■ Work required ■
Find the line with "[99,1785,360,1821] Tháng này: 44,252" and the line with "[99,1840,358,1877] Tổng số: 1,296,534" in the entries below; output exactly those two lines, every line between them, and no others.

■ Supplied material ■
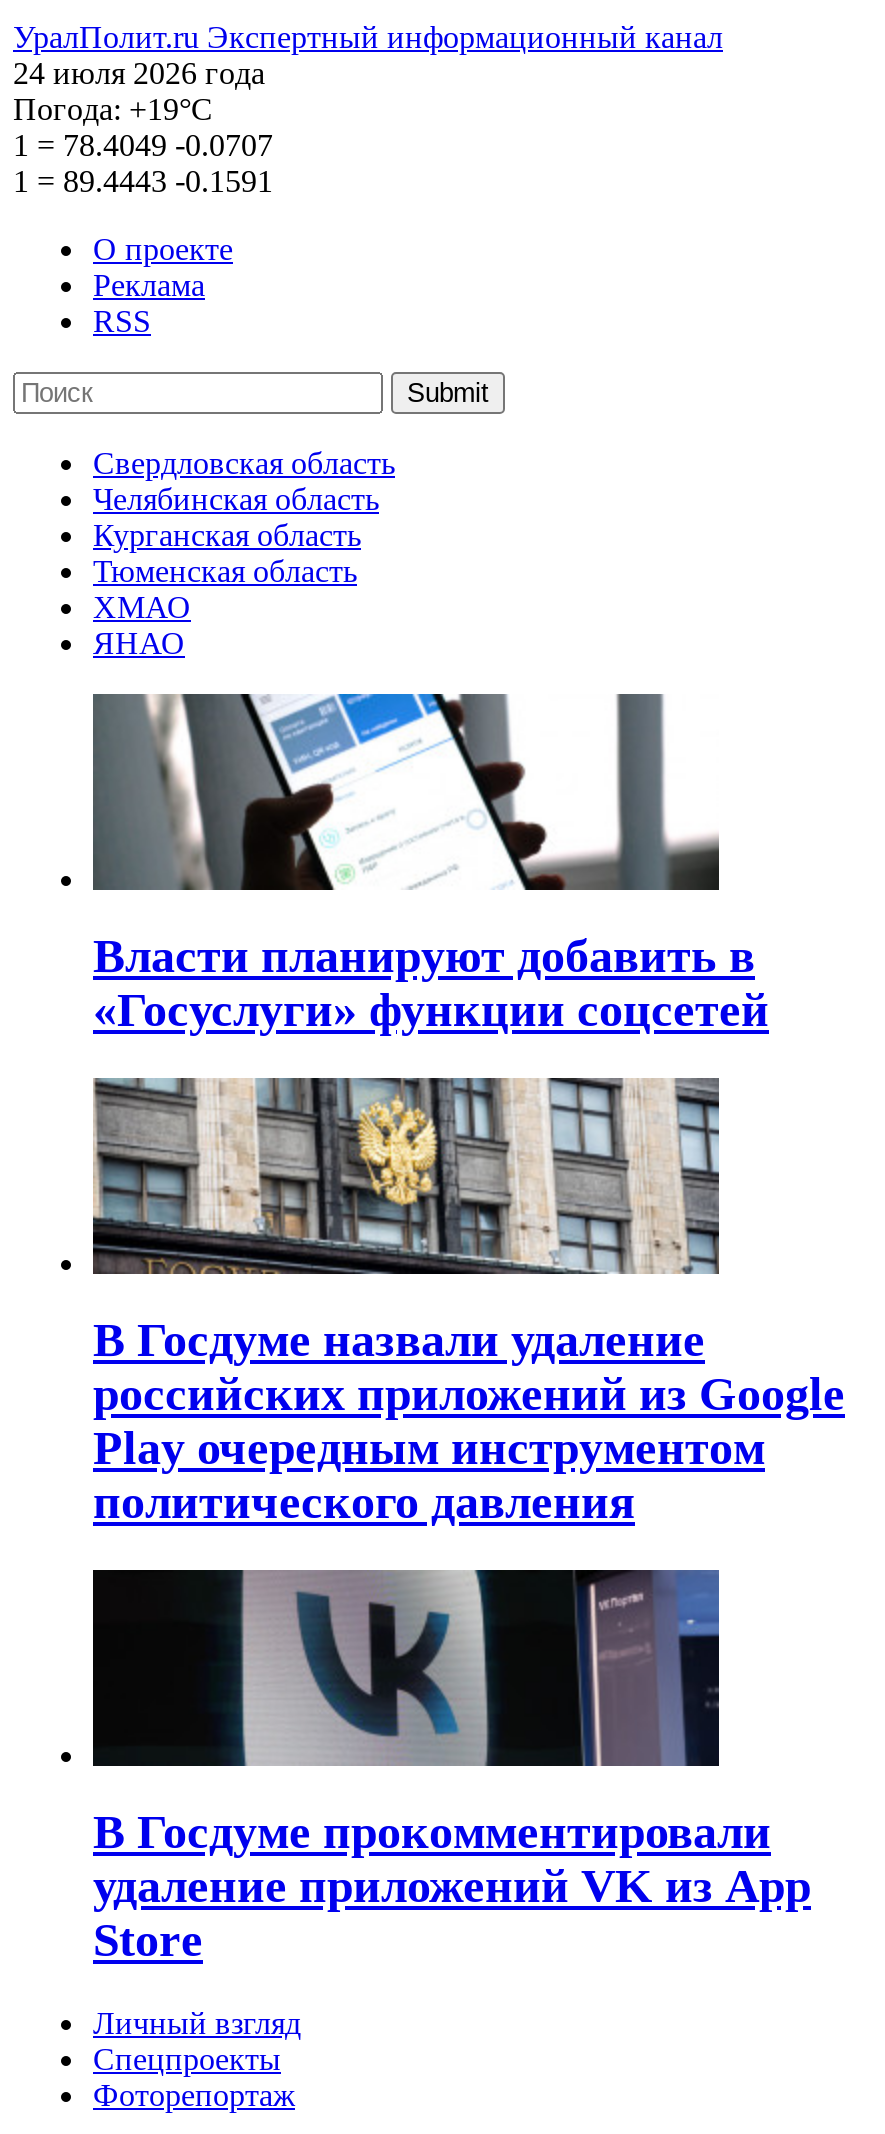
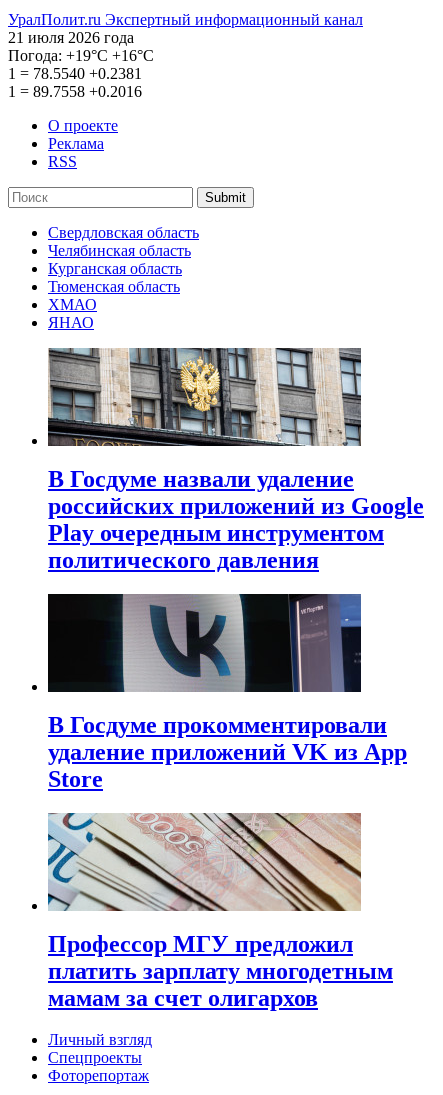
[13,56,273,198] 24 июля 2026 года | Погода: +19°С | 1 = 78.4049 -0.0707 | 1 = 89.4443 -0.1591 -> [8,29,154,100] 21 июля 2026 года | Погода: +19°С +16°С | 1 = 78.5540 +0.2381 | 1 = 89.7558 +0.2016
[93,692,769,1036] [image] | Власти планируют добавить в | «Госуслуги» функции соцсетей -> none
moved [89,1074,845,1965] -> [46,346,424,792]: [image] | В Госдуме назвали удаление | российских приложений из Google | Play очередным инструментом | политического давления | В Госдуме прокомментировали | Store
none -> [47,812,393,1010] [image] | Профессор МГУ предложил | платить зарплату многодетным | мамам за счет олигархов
* * *
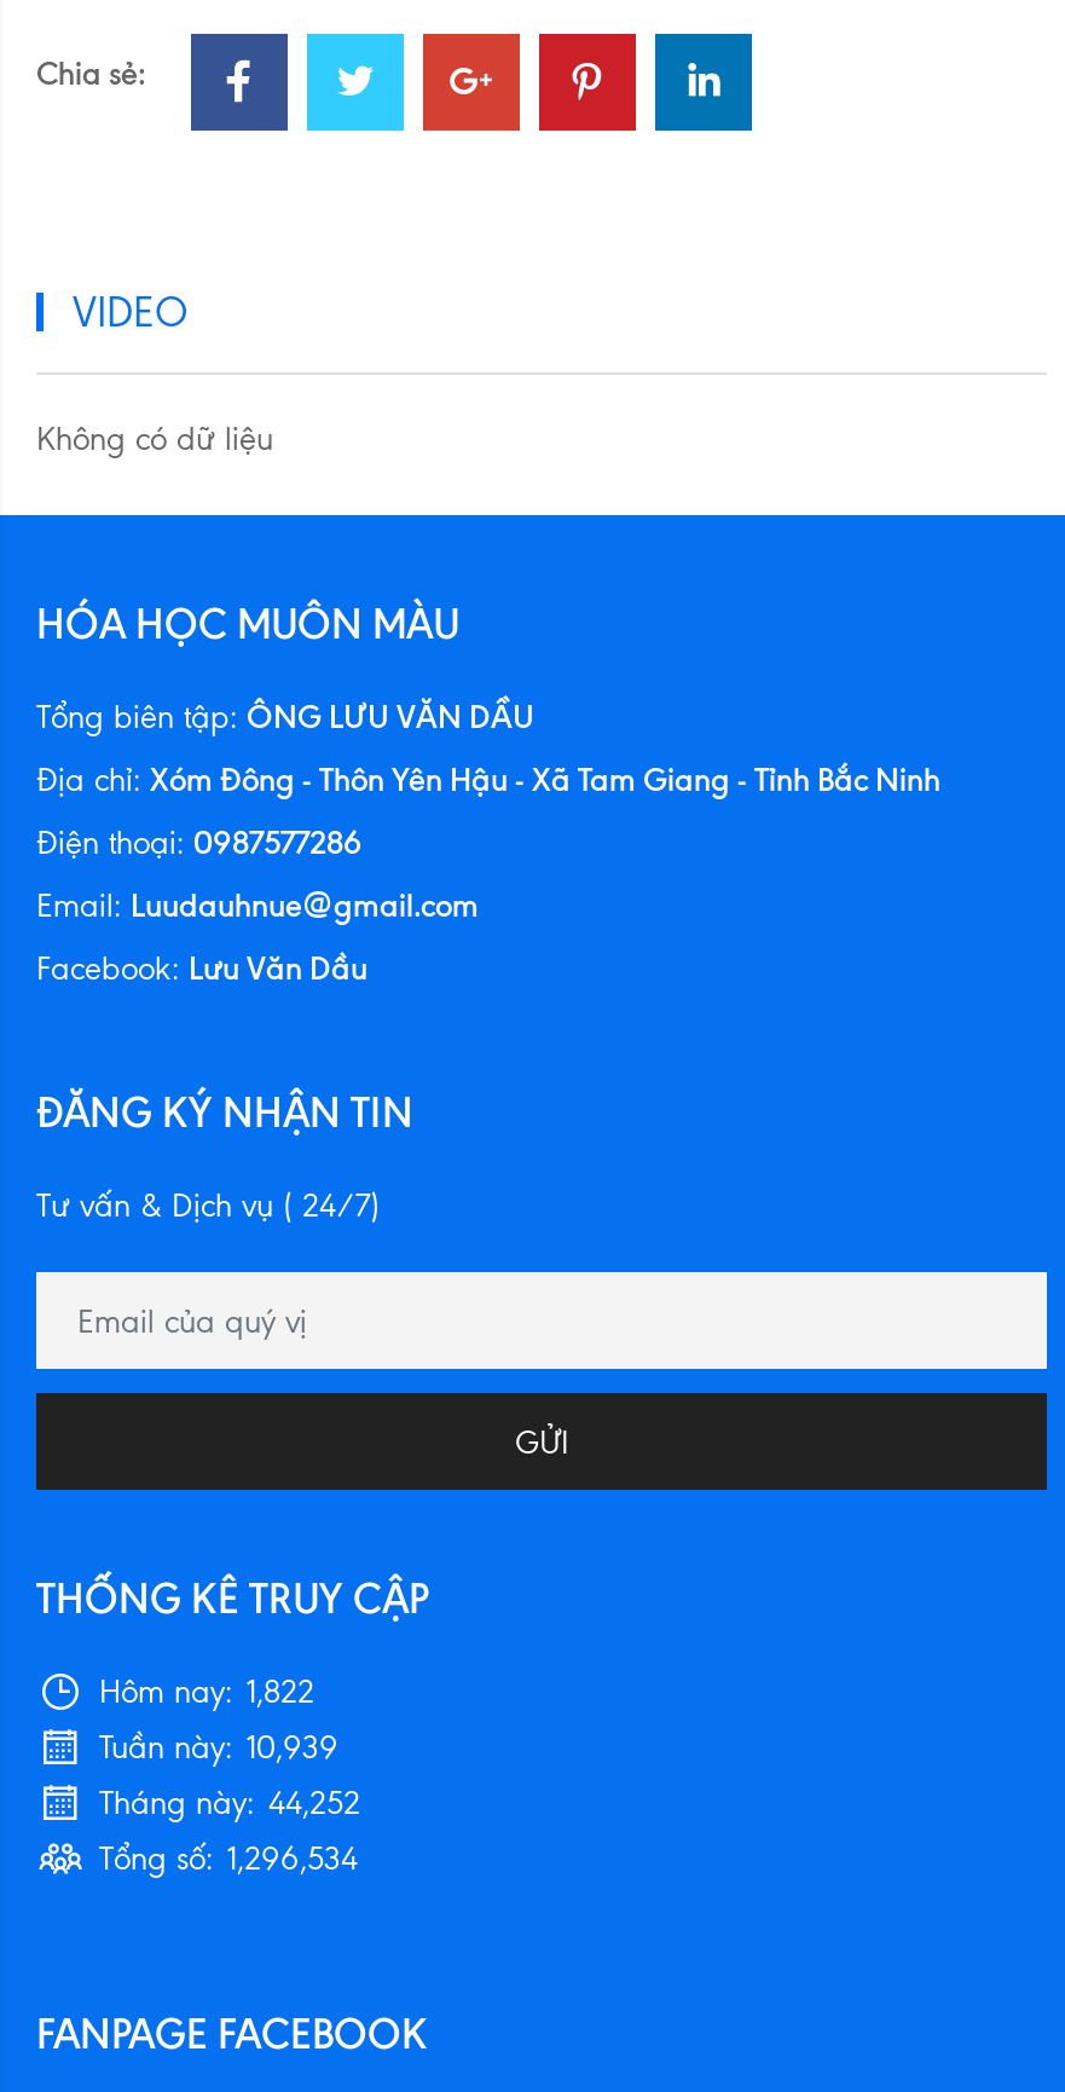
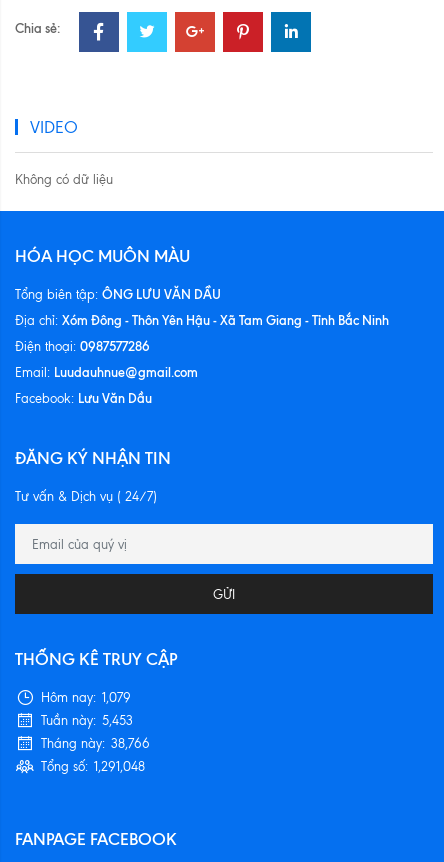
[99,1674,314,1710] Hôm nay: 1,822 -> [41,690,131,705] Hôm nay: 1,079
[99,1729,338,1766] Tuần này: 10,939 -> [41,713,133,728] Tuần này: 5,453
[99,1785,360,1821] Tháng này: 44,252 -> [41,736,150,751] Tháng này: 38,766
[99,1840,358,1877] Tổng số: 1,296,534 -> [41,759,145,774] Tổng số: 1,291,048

■ Output for this exercise ■
[99,1785,360,1821] Tháng này: 44,252 -> [41,736,150,751] Tháng này: 38,766
[99,1840,358,1877] Tổng số: 1,296,534 -> [41,759,145,774] Tổng số: 1,291,048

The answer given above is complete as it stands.